Terjerat Cinta Gadis Bermata Biru
Kacau. Hari ini tak ada satu pun urusannya yang beres sempurna. Satya tak habis pikir. Baru saja ia mendapatkan email surat pemberitahuan penalti akibat keterlambatan jadwal konstruksi gedung Zee. Kepalanya pening. Belum habis rasa kecewanya setelah pengumuman konsorsiumnya gagal memenangkan tender mega proyek pembangunan kilang minyak baru di blok Masela, datang lagi surat pemberitahuan penalti. Rasanya ia harus mencatat hari ini sebagai hari tersial dalam sejarah hidupnya.
Satya menatap tajam lelaki setengah baya yang ada di hadapannya. Tak peduli lelaki itu lebih tua dan pasti lebih kaya pengalaman di bidang konstruksi dibandingkan dirinya. "Kenapa progress bisa terlambat, Pak? Kalian bisa kerja nggak sih?"
"Kami sudah bekerja sesuai schedule yang diberikan bu Aritha, Pak," jawab Yuri yakin dan santai. Wajah project manajer gedung Zee itu seperti bayi tanpa rasa bersalah sama sekali.
Satya geram. "Aritha itu siapa? Apa dia lebih berkuasa di perusahaan ini daripada saya? Saya kan sudah bilang, jadwal proyek ini ketat dan harus diutamakan. Pak Yuri juga sudah di cc kan email surat teguran dan penalti yang dilayangkan perusahaan owner?"
Lelaki itu mengangguk lalu menunduk. Tak berani beradu pandang dengan mata Satya yang seperti belati tajam yang siap menghunus siapa pun yang ada di hadapannya. "Maafkan saya, Pak.
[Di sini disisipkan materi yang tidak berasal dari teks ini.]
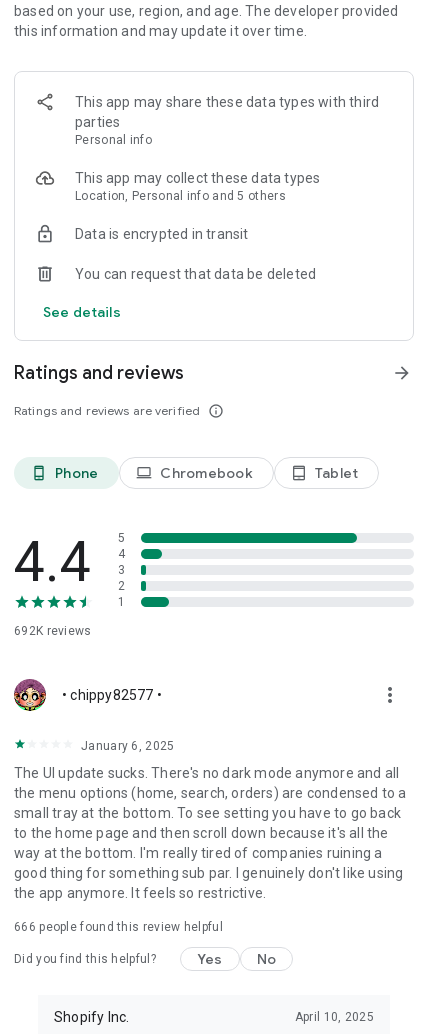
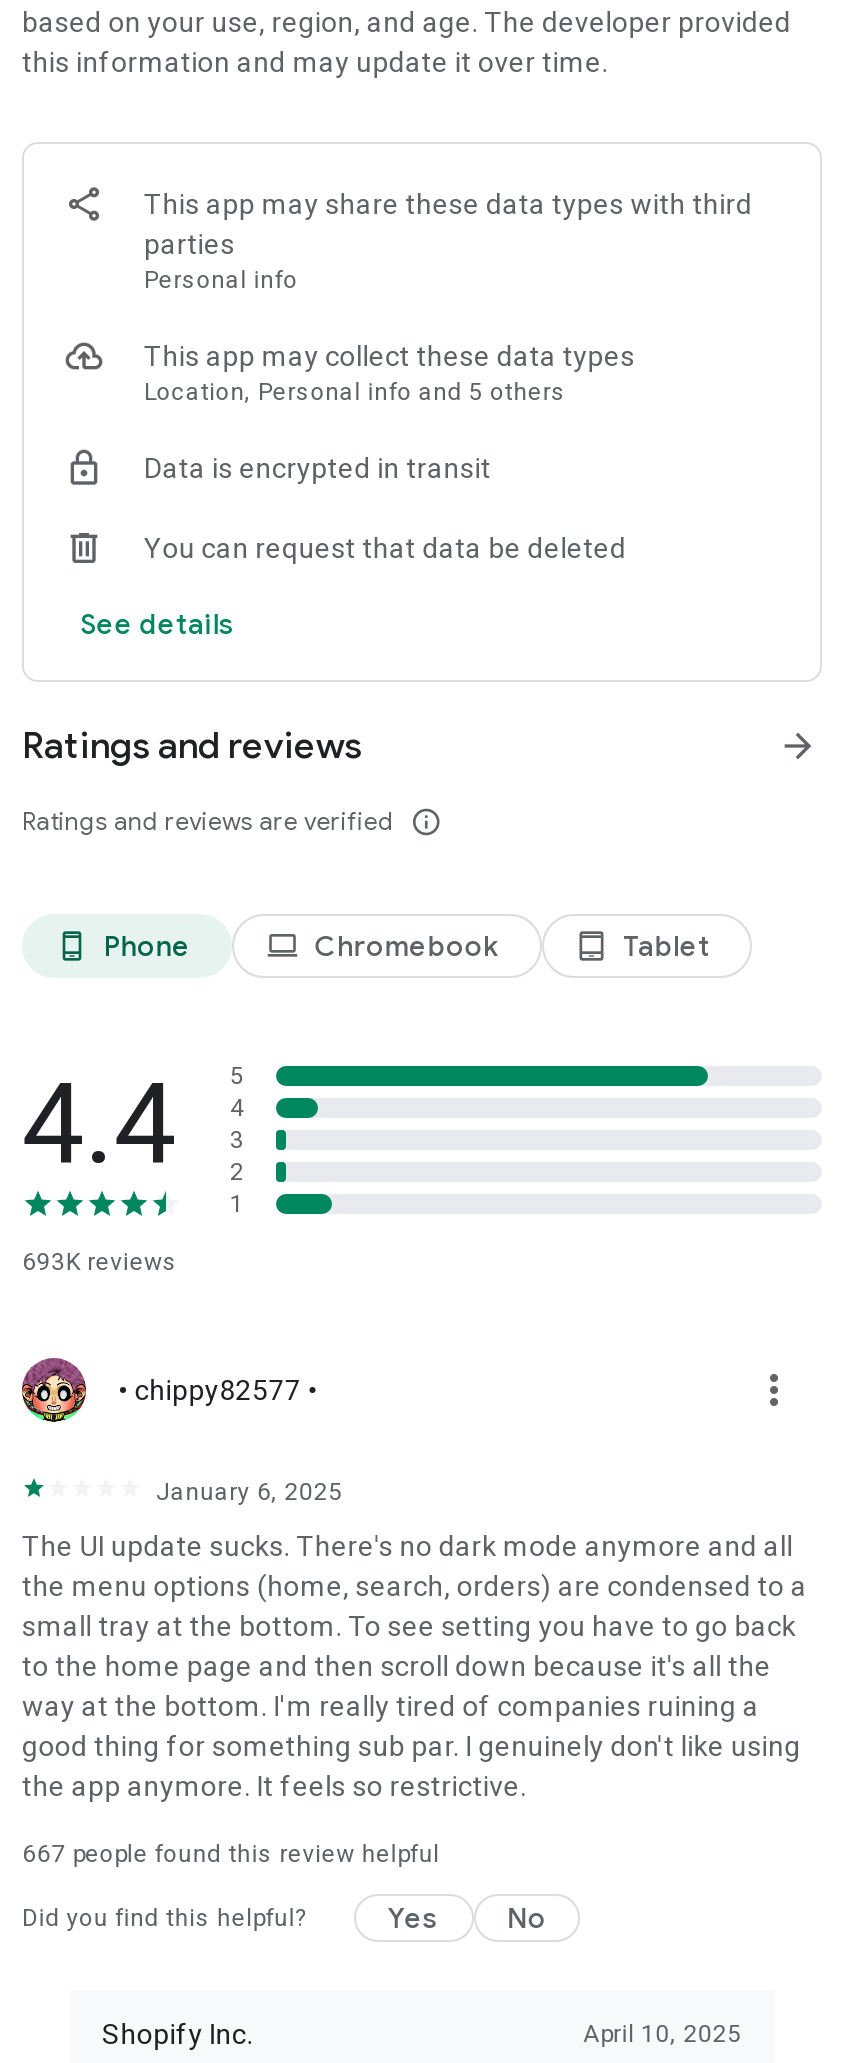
- 692K reviews
+ 693K reviews

- 666 people found this review helpful
+ 667 people found this review helpful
Bulan lalu bu Aritha, admin proyek baru yang membantu Rushdi mengirimkan jadwal baru, karena itu sebagian besar pekerja terlatih kami alihkan ke proyek renovasi gedung kedutaan besar Swiss yang menurut schedule harus diselesaikan lebih dulu."
"Panggil pak Rushdi sekarang," bentaknya dengan suara menggelegar ke seluruh ruangan.
Pak Win -asisten Satya- langsung sigap memencet nomor ekstension pak Rusdhi, direktur teknik wilayah 2.
Yuri menaruh kertas dalam folder warna hijau di atas meja kerja Satya. "Silakan pak Satya lihat. Kami bekerja berdasarkan project schedule ini."
Satya melihat project schedule yang tercetak dalam folder itu. Benar. Di situ tertera kalau schedule progres tahap 3 gedung Zee seharusnya selesai minggu depan, bukan minggu lalu seperti yang tertera dalam surat. Satya mengerutkan kening. Jelas ada yang tidak beres di sini.
"Pak Win, tolong ambilkan dokumen kontrak PT Zee."
Pak Win segera mengambil dokumen kontrak yang dimaksud Satya dalam lemari file. Sambil menunggu pak Win, Satya berpikir keras. Tak sadar ia menggigit-gigit ujung pulpennya. Keningnya berkerut, mencoba menelaah lagi schedule yang dibuat rapi dengan Ms-Project itu sambil mengingat-ingat isi kontrak kerja dengan PT Zee.
"Selamat siang, Pak," sapa Rusdhi yang tadi dipanggil via telepon. Pria botak itu masuk ke dalam ruangan Satya dengan sedikit ragu.
"Silakan duduk!"
Rushdi mengambil tempat duduk di sebelah Yuri, keduanya sempat saling berpandangan dengan tatapan curiga di hadapan Satya. Pasti ada yang nggak beres. Disodorkannya folder yang ada di hadapannya ke arah Rusdhi sambil bertanya dengan nada suara datar, "Benar bapak yang membuat schedule ini?"
Rushdi menatap Yuri lagi sebelum meraih folder itu lalu membacanya. Sementara pak Win menyerahkan dokumen kontrak PT Zee pada Satya.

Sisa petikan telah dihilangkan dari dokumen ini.